How would you describe your role?
Let’s take the example of when a user speaks to Alana. Alana first has to understand what the user means and then decide the most appropriate response. This involves automatically creating the content from various inputs, such as from a news article, a Wikipedia page, real user interactions with Alana, or human-to-human interactions, before finally generating a response which fits naturally into the dialogue.
Simply put, machine learning involves modelling the patterns of these various inputs, and then using these models to predict and infer user intent, select the appropriate content response and generate it.
Why is this crucial to the development of Alana long-term?
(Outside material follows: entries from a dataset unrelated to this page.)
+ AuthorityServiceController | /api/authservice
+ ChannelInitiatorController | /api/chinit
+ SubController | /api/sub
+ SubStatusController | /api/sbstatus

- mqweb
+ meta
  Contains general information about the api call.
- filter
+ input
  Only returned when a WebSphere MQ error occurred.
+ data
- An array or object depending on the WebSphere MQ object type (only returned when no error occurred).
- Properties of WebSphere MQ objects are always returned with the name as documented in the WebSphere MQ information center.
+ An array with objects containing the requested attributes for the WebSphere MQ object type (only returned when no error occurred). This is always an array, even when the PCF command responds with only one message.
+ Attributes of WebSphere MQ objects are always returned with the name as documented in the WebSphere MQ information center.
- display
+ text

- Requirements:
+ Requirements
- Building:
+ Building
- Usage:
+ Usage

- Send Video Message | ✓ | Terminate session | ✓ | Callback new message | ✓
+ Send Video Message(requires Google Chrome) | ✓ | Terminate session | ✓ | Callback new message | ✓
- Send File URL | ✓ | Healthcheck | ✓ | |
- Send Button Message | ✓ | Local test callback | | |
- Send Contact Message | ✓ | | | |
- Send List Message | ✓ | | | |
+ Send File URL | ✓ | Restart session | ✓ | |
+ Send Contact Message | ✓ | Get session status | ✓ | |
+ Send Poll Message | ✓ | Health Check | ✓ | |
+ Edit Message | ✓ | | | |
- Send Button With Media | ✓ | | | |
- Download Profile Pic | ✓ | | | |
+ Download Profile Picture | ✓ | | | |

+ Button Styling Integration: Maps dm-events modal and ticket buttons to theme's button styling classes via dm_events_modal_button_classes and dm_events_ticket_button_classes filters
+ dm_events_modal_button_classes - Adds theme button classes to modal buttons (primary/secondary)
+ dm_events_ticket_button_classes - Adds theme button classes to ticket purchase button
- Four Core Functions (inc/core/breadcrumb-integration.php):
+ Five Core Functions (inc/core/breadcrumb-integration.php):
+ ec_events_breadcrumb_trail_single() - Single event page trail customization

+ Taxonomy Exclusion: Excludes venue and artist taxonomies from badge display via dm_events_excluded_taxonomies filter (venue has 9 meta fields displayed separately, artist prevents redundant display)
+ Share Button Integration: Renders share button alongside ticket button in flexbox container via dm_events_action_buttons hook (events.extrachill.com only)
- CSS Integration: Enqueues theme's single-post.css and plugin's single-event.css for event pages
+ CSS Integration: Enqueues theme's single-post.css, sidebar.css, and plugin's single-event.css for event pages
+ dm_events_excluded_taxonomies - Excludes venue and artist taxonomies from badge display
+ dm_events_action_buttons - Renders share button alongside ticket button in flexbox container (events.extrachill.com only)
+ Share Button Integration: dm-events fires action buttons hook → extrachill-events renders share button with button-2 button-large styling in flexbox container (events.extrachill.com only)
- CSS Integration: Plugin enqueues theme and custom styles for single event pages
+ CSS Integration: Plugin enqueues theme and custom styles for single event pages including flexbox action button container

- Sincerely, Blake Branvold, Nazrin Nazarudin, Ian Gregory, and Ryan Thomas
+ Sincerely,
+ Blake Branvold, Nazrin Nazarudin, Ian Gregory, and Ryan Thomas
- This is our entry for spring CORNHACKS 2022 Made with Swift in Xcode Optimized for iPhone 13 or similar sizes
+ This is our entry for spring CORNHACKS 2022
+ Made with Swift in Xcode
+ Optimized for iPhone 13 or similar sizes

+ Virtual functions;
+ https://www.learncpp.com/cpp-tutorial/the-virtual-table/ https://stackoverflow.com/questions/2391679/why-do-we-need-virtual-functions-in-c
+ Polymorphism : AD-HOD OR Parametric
Until very recently, commercial dialogue systems dealt with each of these components, that is understanding user intent, selecting the appropriate content via hand-crafted rules. What we are trying to do with machine learning is to automate the underlying processes. We can then adapt more easily to different customers, user utterances and domains with little human intervention. We can also generate a response that adapts to the style of the conversation.
How might someone using Alana experience this in real terms?
What I help create in Alana is probably the least visible to the end user, while at the same time is the most used feature under the hood! When someone engages in a conversation with Alana, they don’t necessarily know how much content has been retrieved, created from scratch or manipulated, what ended up being discarded as less relevant, and what has been reformulated into natural language.
What are some of the wider developments we can expect to see in Conversational AI? How do you think they will impact the evolution of Alana?
Yet again, we are experiencing an AI revolution. We are able to build better models on vast amounts of data, which five or ten years ago were considered totally science fiction. There are systems out there that can complete whole paragraphs of text or even maintain a long conversation with a user that seems natural. What is yet to be achieved is reasoning in the way we humans do it. Not just extracting facts that follow nicely after what was previously said, but formulating a line of thought: the ability to generate a set of arguments backed by facts. My vision, both as a researcher and as Head of Machine Learning for Alana, is to enable the development of such models.